- [Activity]
All that should come back is the lines of the data below from the one containing "customer number: 10012809 -> 10012089" to the one containing "total: 576.72 -> 493.93", inclusive, exactly as they stand.
* * * * * * *
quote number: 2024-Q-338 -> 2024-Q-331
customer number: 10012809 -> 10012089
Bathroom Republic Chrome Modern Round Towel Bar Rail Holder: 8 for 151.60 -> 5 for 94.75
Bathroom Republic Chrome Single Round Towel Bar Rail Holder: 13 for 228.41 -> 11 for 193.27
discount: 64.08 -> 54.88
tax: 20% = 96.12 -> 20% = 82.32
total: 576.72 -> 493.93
* * * * * * *
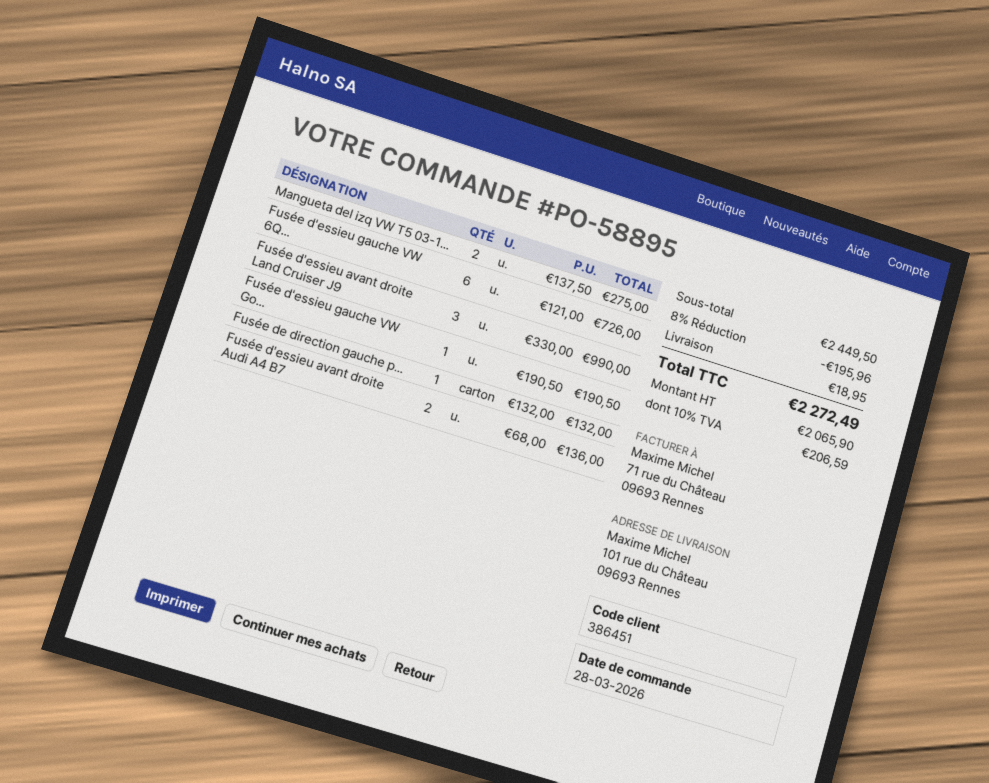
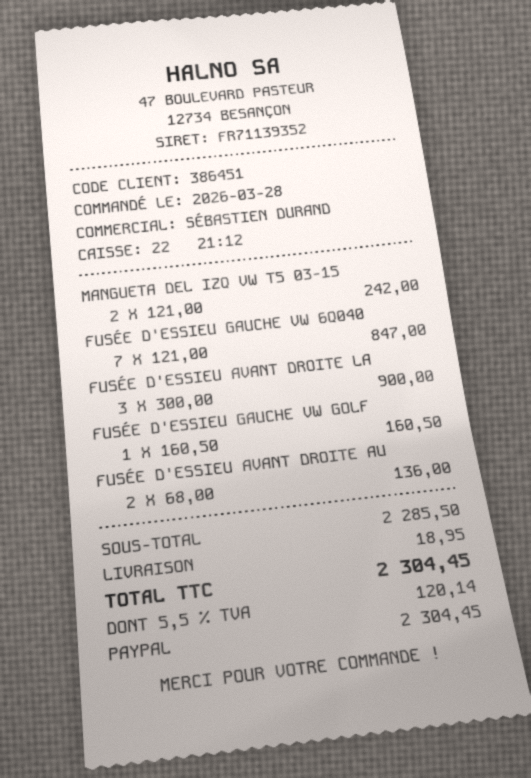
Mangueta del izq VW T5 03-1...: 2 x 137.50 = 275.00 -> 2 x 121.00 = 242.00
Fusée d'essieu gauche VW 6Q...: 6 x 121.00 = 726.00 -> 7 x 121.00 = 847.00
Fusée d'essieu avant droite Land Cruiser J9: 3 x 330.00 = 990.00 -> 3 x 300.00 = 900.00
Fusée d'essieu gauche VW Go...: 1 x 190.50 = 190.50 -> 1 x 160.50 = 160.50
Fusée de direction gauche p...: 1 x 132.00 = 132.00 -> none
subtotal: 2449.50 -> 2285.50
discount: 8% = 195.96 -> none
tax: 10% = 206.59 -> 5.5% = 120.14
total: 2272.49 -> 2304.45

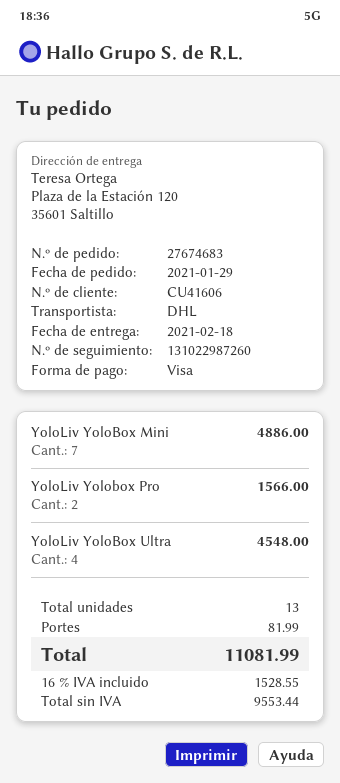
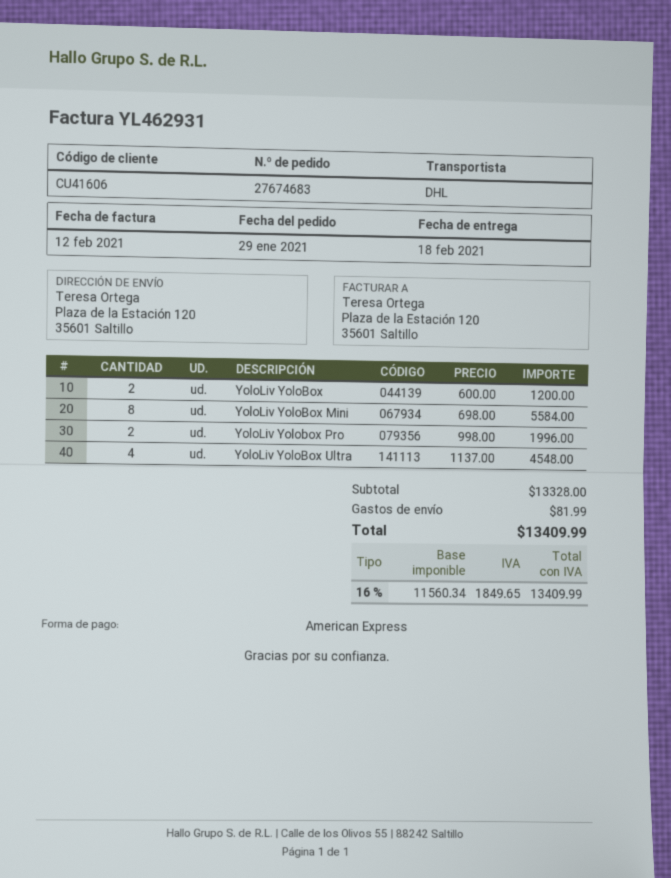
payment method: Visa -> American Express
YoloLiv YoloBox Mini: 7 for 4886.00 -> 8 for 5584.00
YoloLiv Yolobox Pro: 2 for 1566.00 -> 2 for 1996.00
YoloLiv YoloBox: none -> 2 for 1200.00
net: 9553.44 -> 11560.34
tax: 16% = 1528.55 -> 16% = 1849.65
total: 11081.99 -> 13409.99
* * * * * * *
- [Exercise result]
customer number: 10012809 -> 10012089
Bathroom Republic Chrome Modern Round Towel Bar Rail Holder: 8 for 151.60 -> 5 for 94.75
Bathroom Republic Chrome Single Round Towel Bar Rail Holder: 13 for 228.41 -> 11 for 193.27
discount: 64.08 -> 54.88
tax: 20% = 96.12 -> 20% = 82.32
total: 576.72 -> 493.93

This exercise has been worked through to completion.